I could tell you about the cold weather we felt immediately after getting off the plane.
I could tell you about the awesome limo that picked us up from the airport or the weird hotel room we stayed in.
I could tell you about the beautiful new pool Brent and Susan put in their backyard. About the fun and crazy pool party. How fun it was to be with all my sisters at one place. The yummy virgin strawberry daiquiri's the bartender made just for me. Ryleigh swimming in the cold pool until her lips turned blue.

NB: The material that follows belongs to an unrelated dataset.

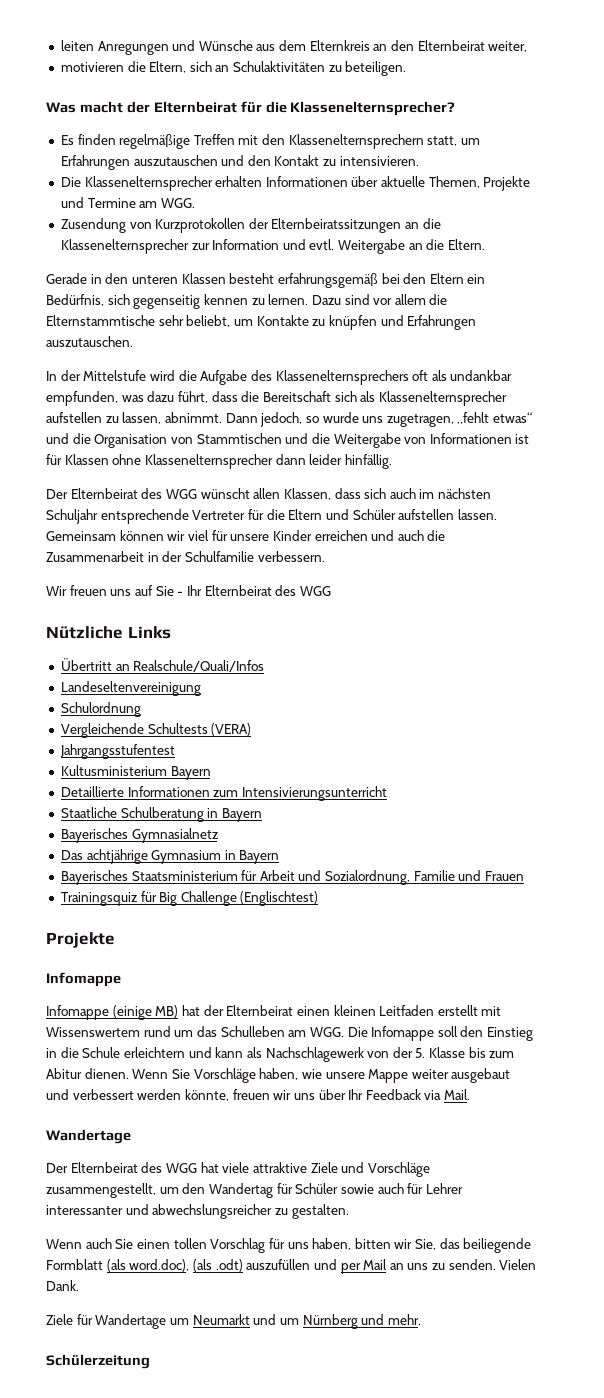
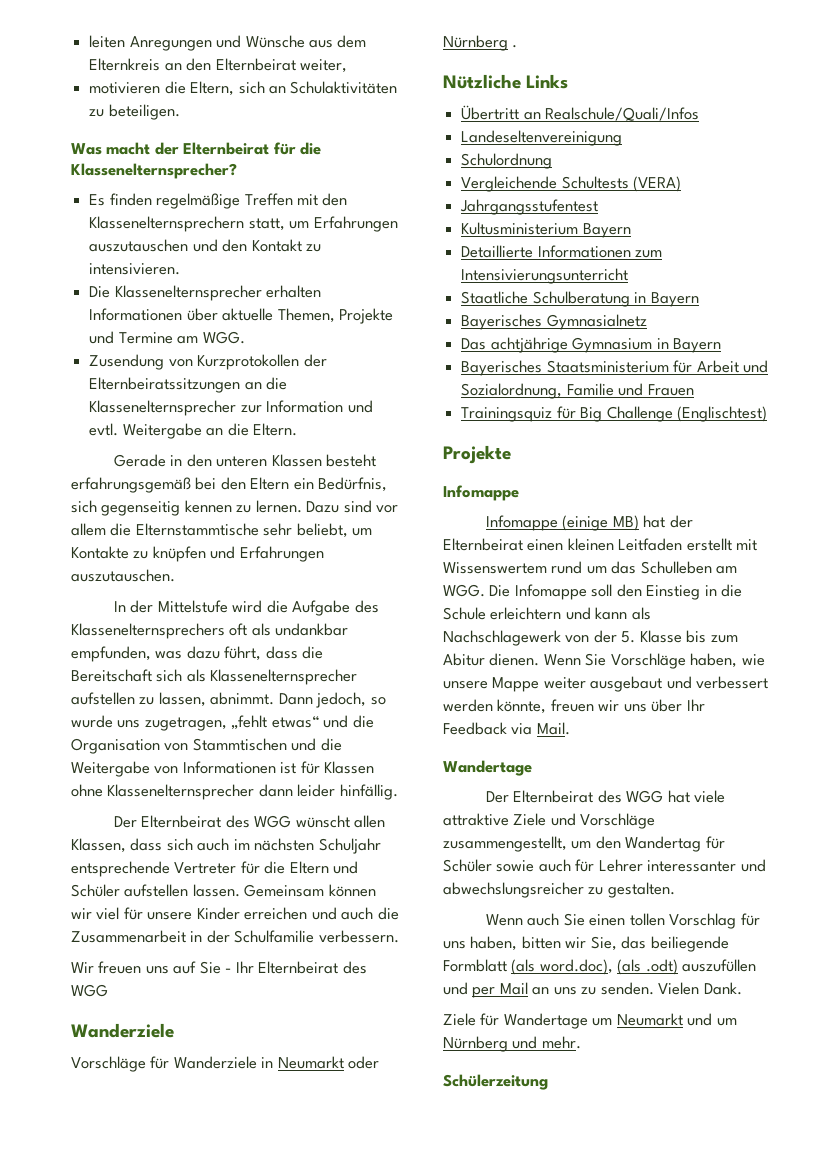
(331, 591) none -> [71,1023,174,1038] [71,1056,380,1072] [443,35,518,51] // Wanderziele // Vorschläge für Wanderziele in Neumarkt oder Nürnberg .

I could tell you about the fun morning at the spa, feeling pampered by spa pedicures and manicures, relaxing with the girls.I could tell you about the yummy Bridesmaid Luncheon at the cute little tea house. How Susan was so sweet and showered us with fun and special gifts. How I thought every girl dressed so cute and was so excited to be there with Susan.
I could tell you about the traffic getting to rehearsal across town. Apparently 5:00 traffic happens during the week, whether there is a wedding or not.I could tell you about the bus ride, where Ryleigh kept yelling to the front of the bus, trying to get her Gaga's attention.
I could tell you about the crazy rehearsal, with Ryleigh running all over the place, and the coordinator trying to squeeze all 10 bridesmaids and 9 groomsmen on the stage. How much fun the guys had joking around the whole time. How we all left, still not really knowing what was going to happen the next day.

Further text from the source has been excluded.